Segment Start: Material for this exercise

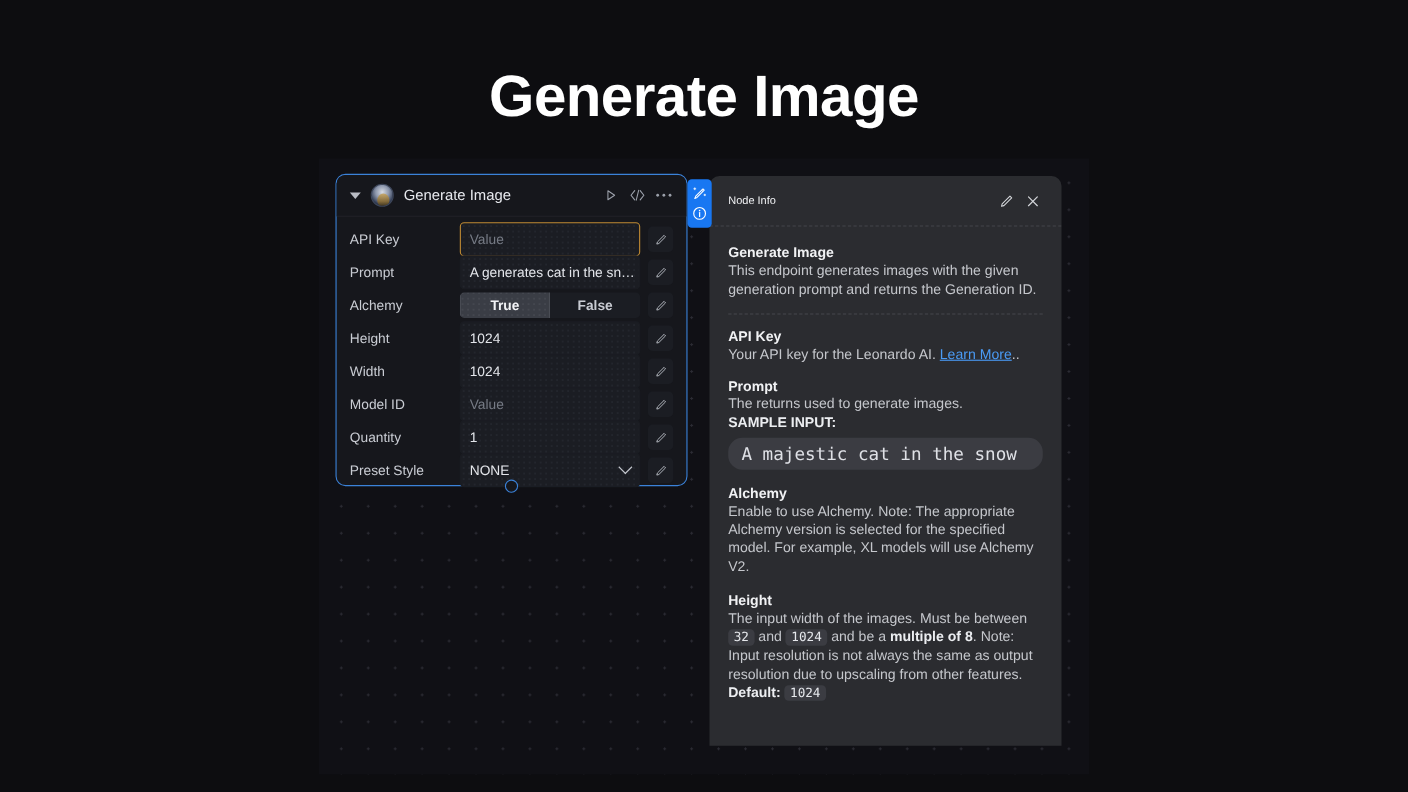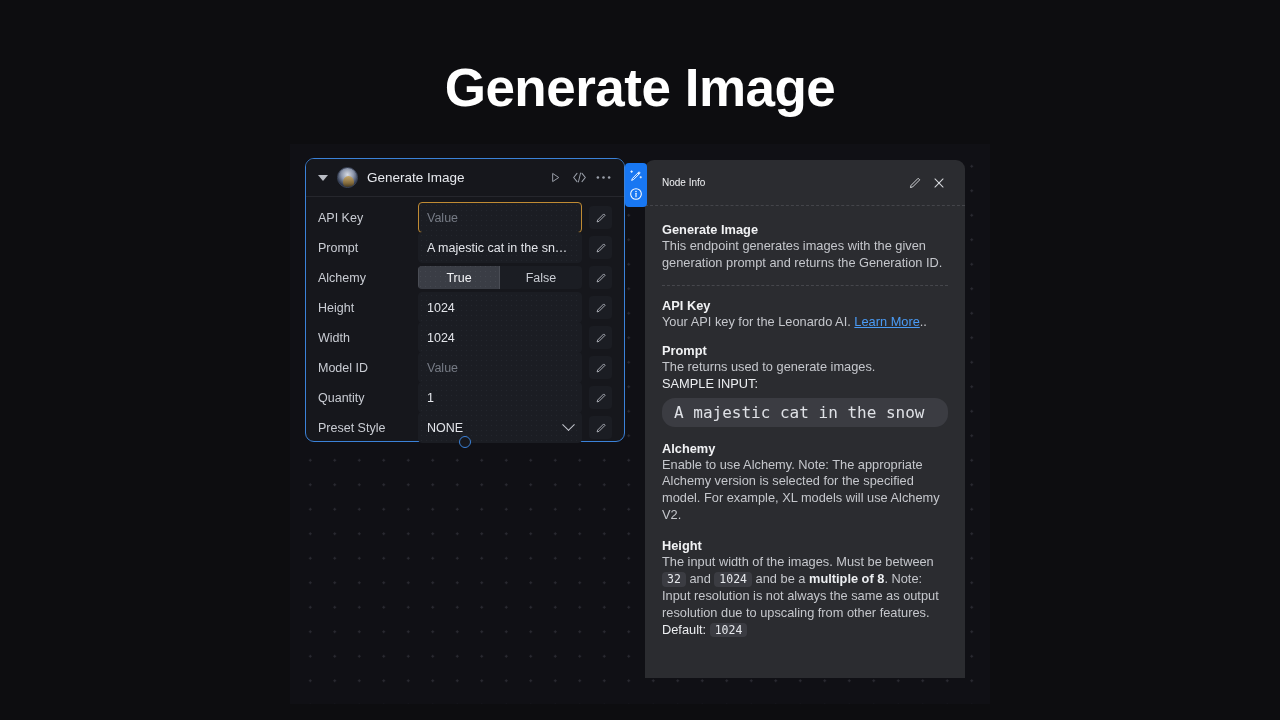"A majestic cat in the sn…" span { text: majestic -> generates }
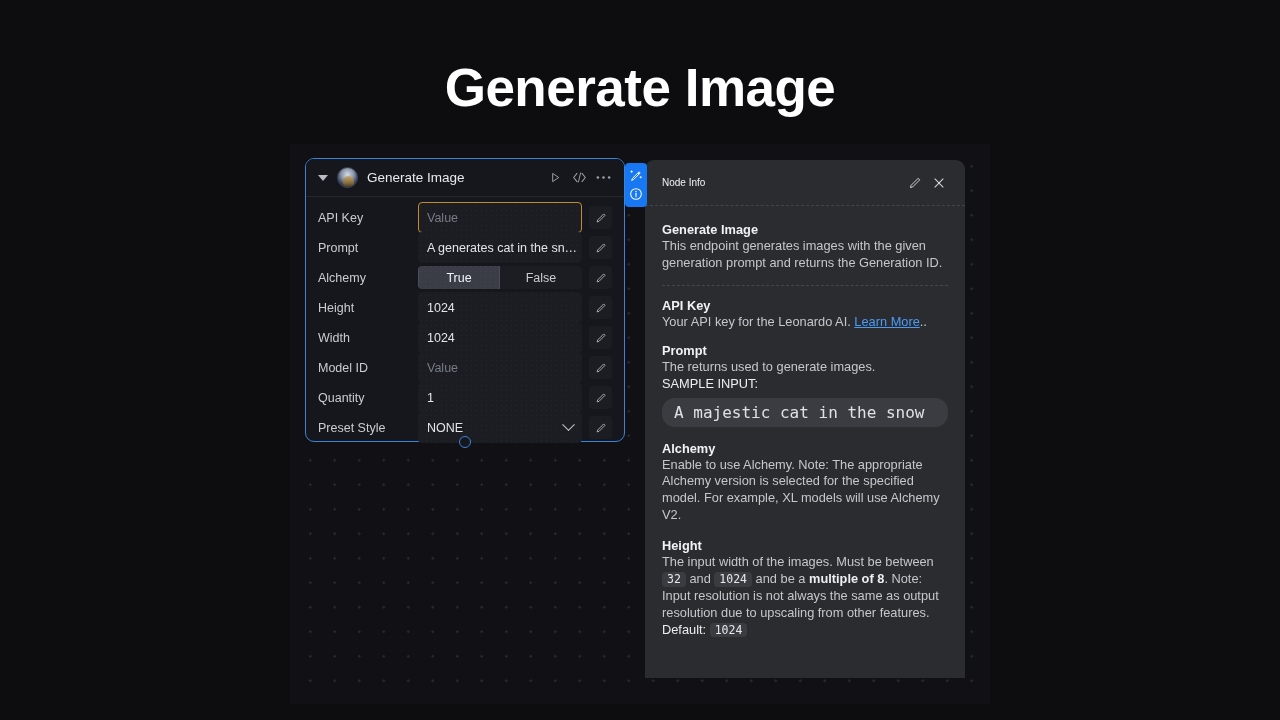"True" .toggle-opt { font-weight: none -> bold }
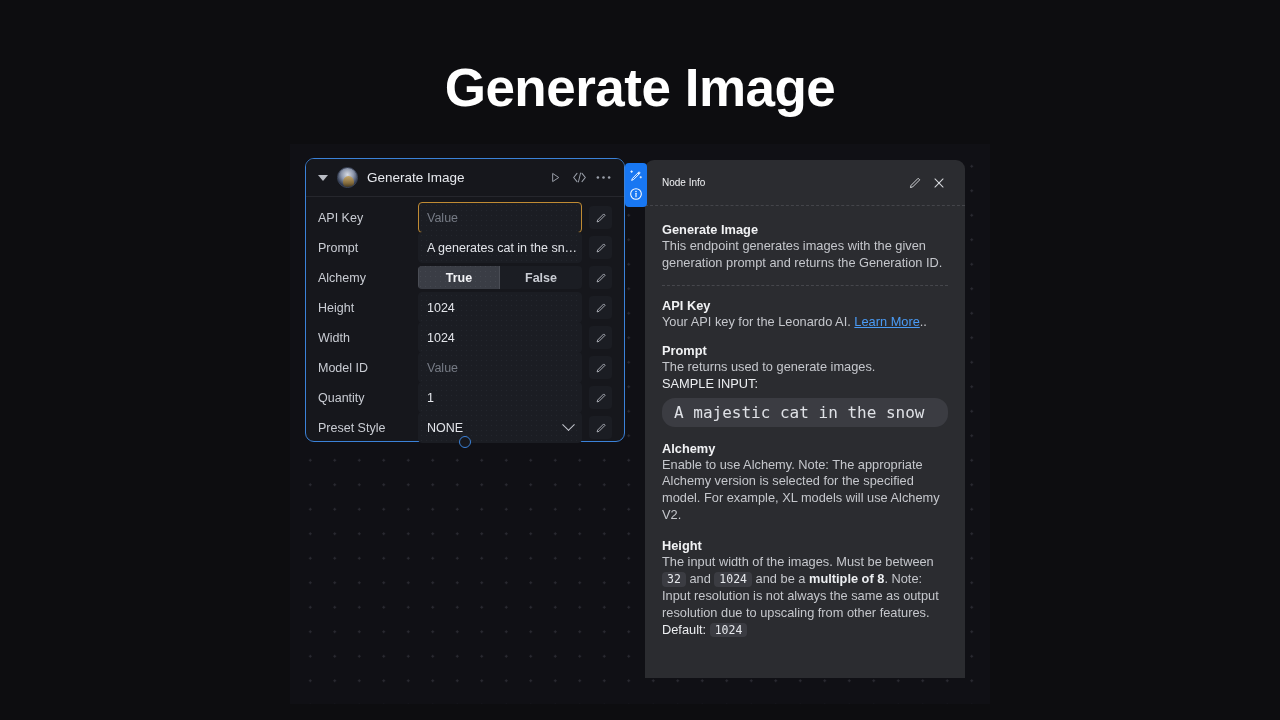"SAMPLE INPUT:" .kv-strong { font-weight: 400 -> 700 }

Segment End: Material for this exercise
Segment Start: Material for this exercise

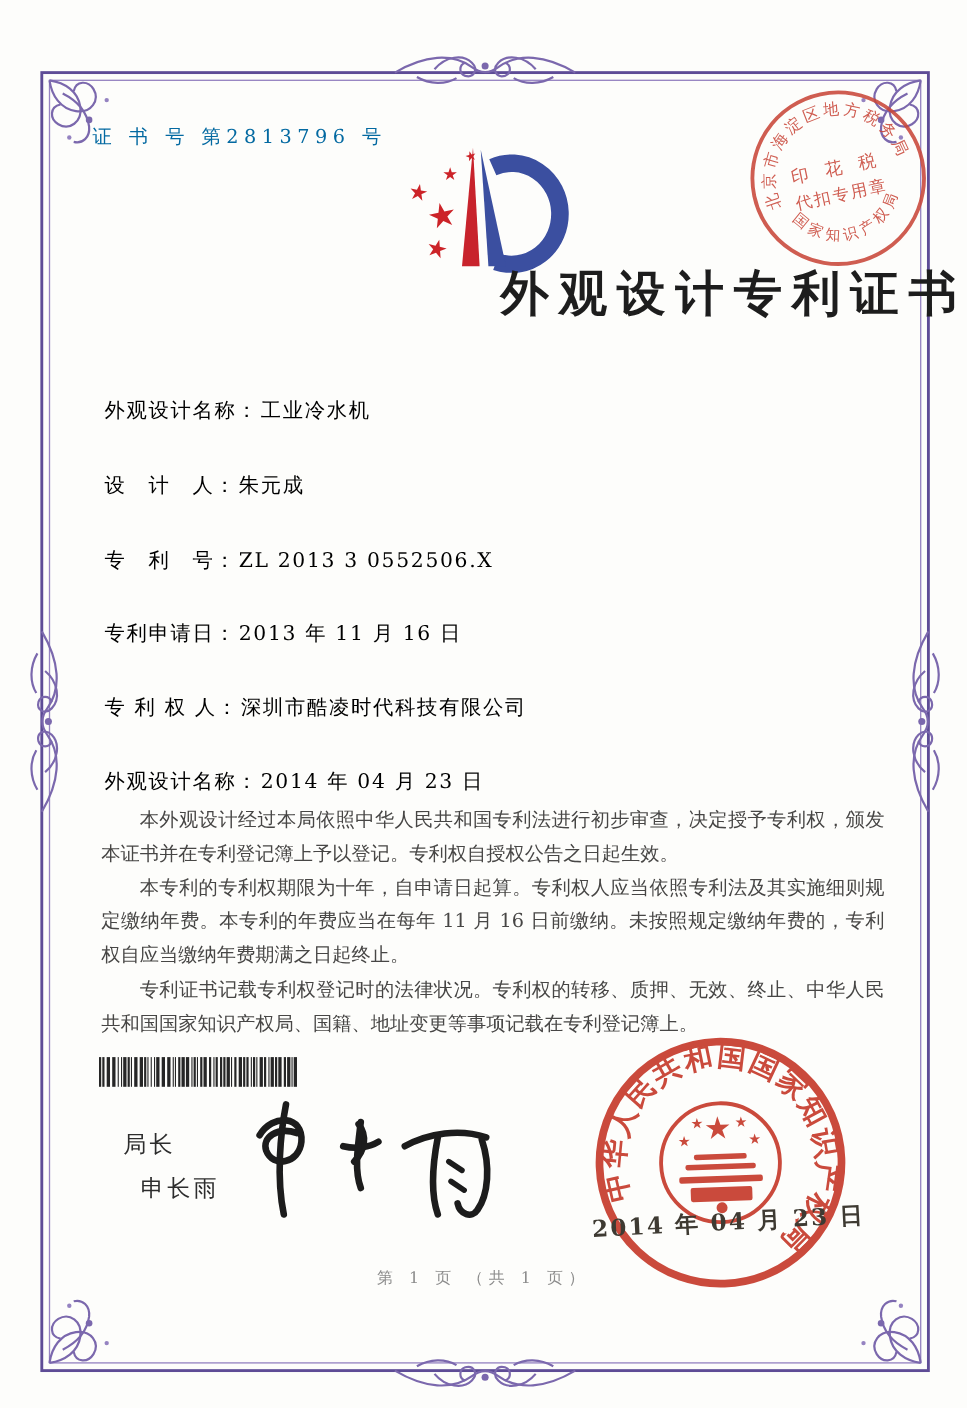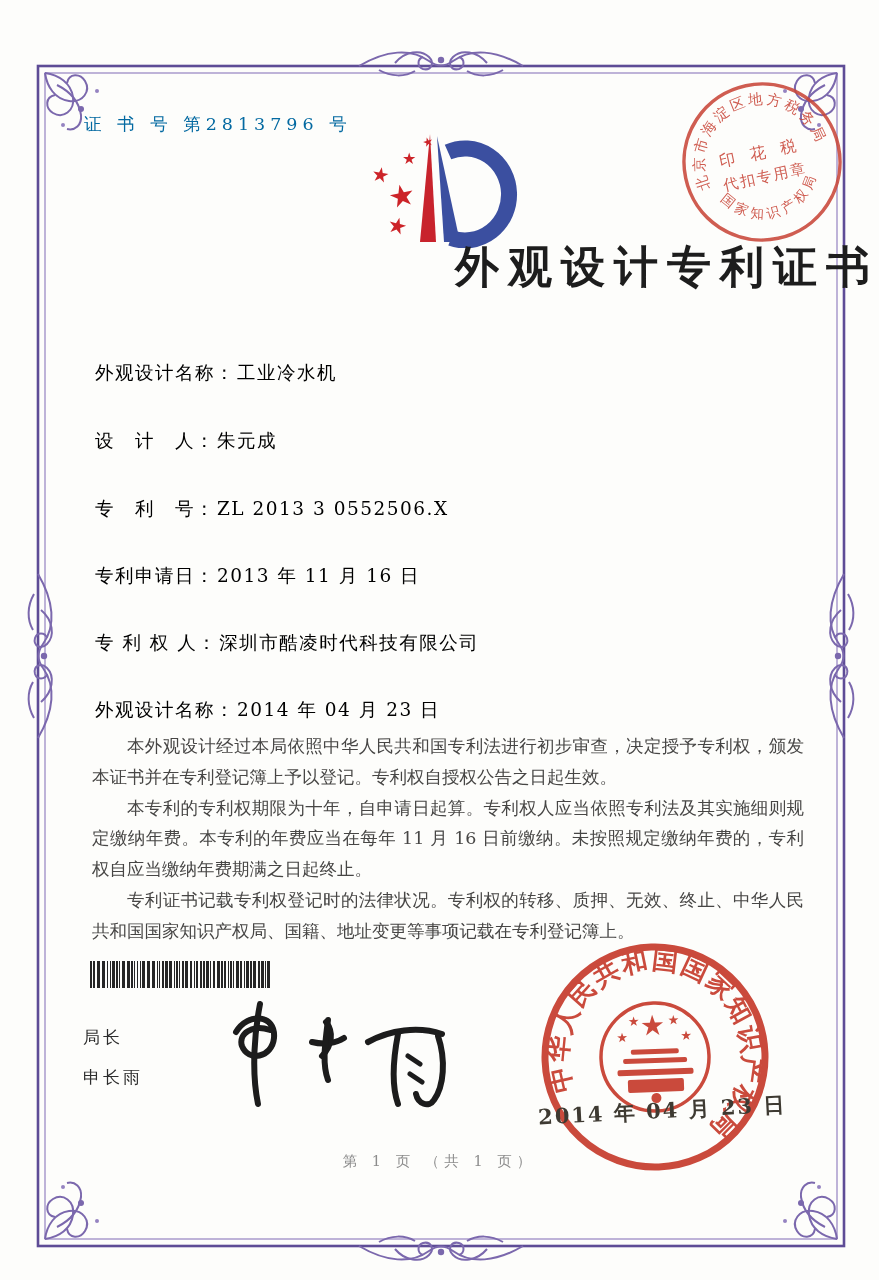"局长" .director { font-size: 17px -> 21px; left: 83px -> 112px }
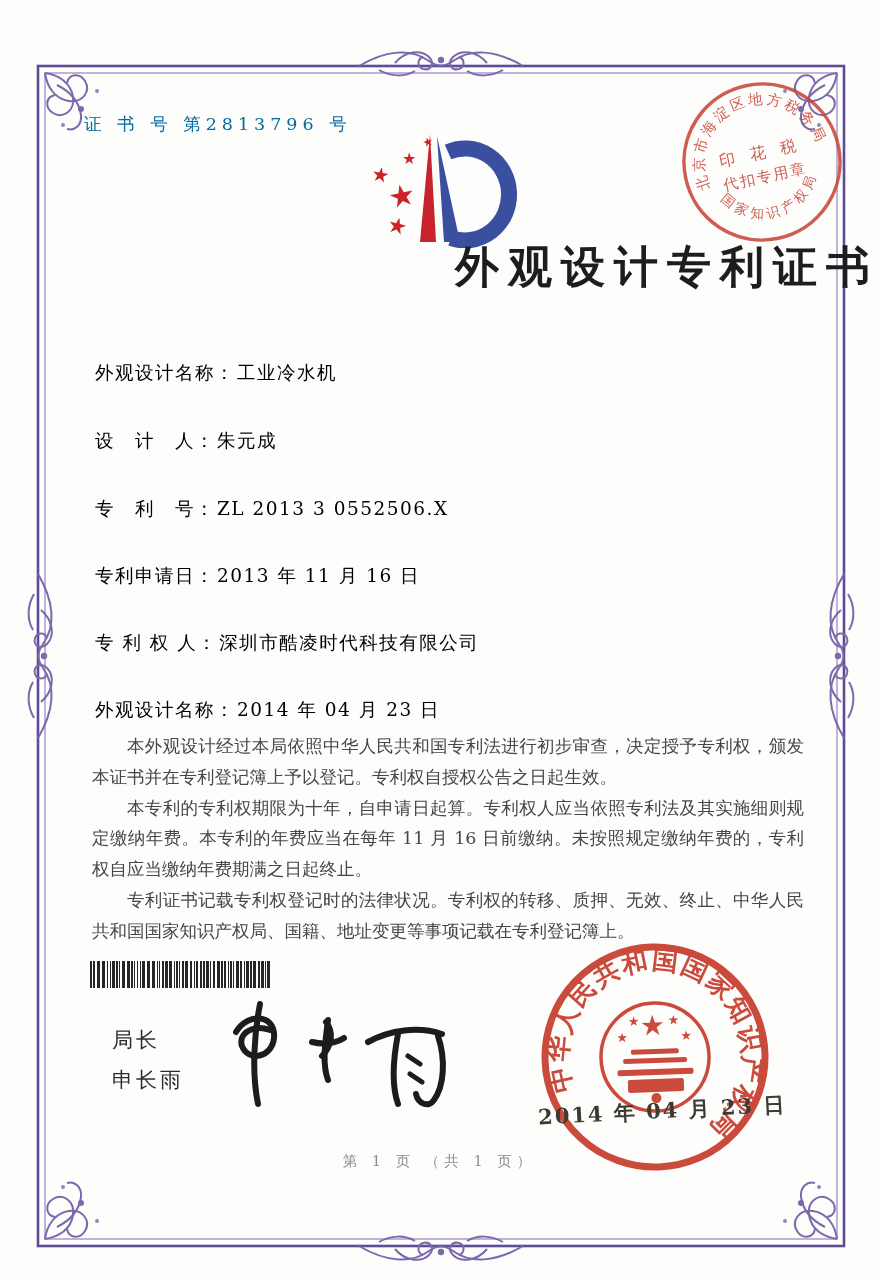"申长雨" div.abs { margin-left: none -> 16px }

Segment End: Material for this exercise

Excluding any pictures, print exactly the lines of the listing above from the line with "font-weight: none ->" to the line with "font-weight: 400 ->", both ends included.

"True" .toggle-opt { font-weight: none -> bold }
"SAMPLE INPUT:" .kv-strong { font-weight: 400 -> 700 }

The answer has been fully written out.